Lesia Mitridati – Institute for Power Systems & High Voltage Technology, ETH Zurich, Switzerland
Sector coordination between heat and electricity systems has been identified has a cornerstone in the path towards a more sustainable energy system. However, the coordination of sequential and independent markets relies on the exchange of sensitive information between the market operators, namely time series of consumers' loads.
In this talk we address the privacy concerns arising from this exchange by introducing a novel privacy-preserving Stackelberg mechanism (w-PPSM) which generates differentially-private data streams with high fidelity. The proposed w-PPSM algorithm introduces noise on the sensitive data using a classic Laplace mechanism. The novelty of the algorithm is to then restore the feasibility and fidelity of the Laplace-obfuscated data with respect to the original market-clearing solutions. This post-processing phase is implemented as a bilevel optimization problem, which redistributes the noise on the Laplace-obfuscated data to ensure a close-to-optimal operation of the markets.
We derive theoretical bounds on the cost of privacy introduced by the w-PPSM in both energy markets. Furthermore, through multiple numerical simulations in a realistic energy system, we demonstrate that the w-PPSM can achieve up to two orders of magnitude reduction in the cost of privacy compared to the traditional differentially-private Laplace mechanism.
This approach facilitates the exchange of privacy-preserving information between independent market and system operators in energy systems while ensuring near-to-optimal coordination between them. It also opens the way to quantify the value of information and design privacy-aware market mechanisms.

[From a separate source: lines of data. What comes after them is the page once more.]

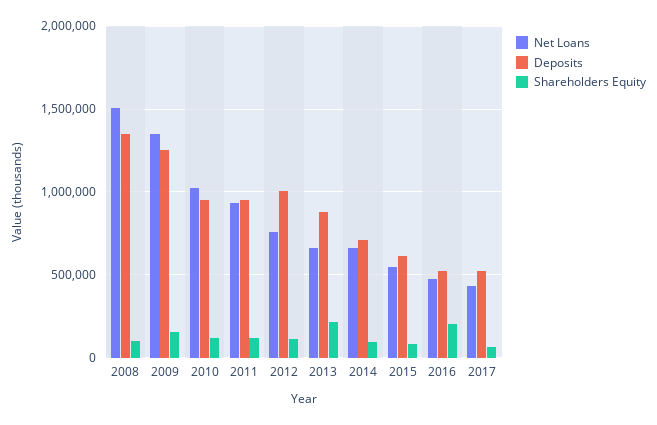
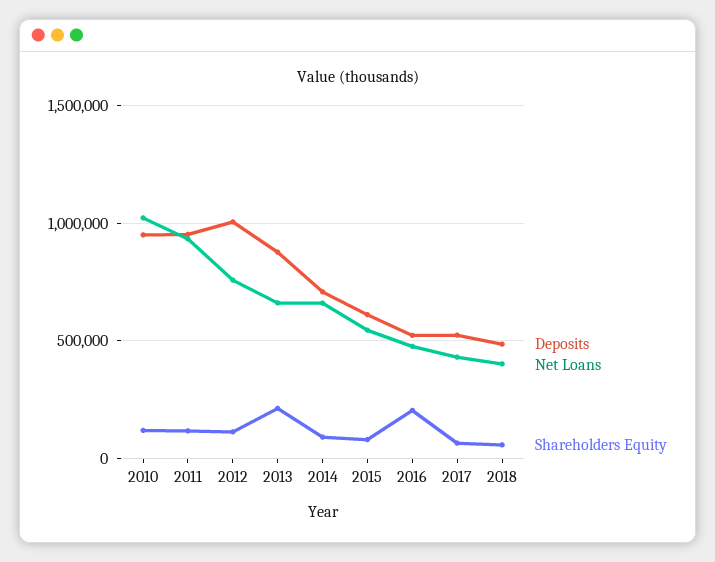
Net Loans, 2008: 1500000 -> none
Deposits, 2008: 1350000 -> none
Shareholders Equity, 2008: 100000 -> none
Net Loans, 2009: 1350000 -> none
Deposits, 2009: 1250000 -> none
Shareholders Equity, 2009: 150000 -> none
Deposits, 2018: none -> 500000
Net Loans, 2018: none -> 400000
Shareholders Equity, 2018: none -> 50000

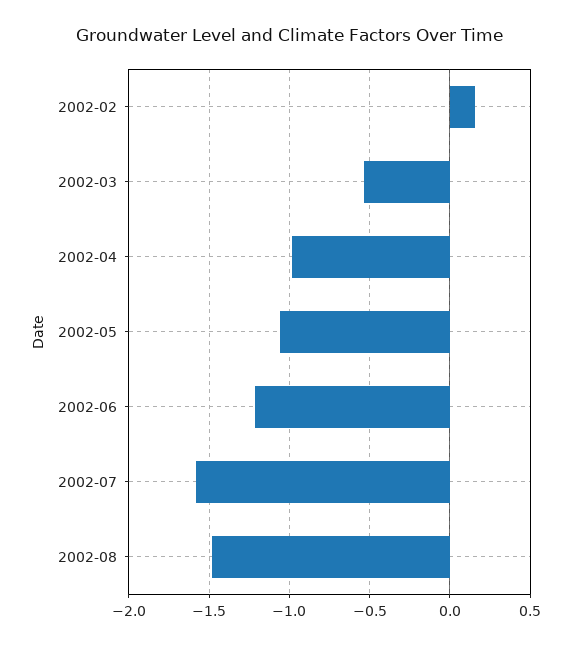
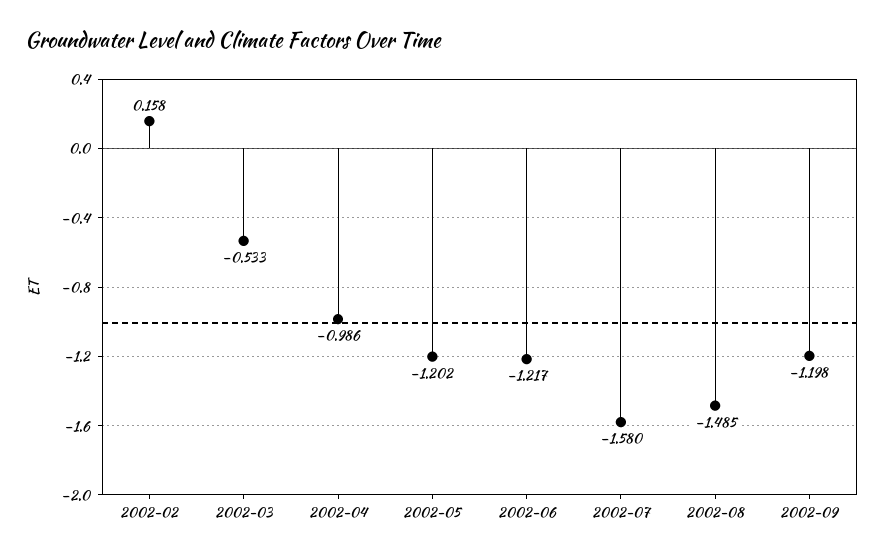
2002-05: -1.05 -> -1.202
2002-09: none -> -1.198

Bio: Lesia Mitridati is a Postdoctoral Scholar in the Institute for Power Systems & High Voltage Technology at ETH Zurich, Switzerland. She received the Ph.D. degree in Electrical Engineering from the Technical University of Denmark (DTU) in 2019. From 2019 to 2021, she was a Postdoctoral Scholar in the School of Industrial and Systems Engineering at Georgia Tech, USA. Her research interests are at the intersection between optimization, game theory, machine learning and their applications to energy markets and power systems operation and planning.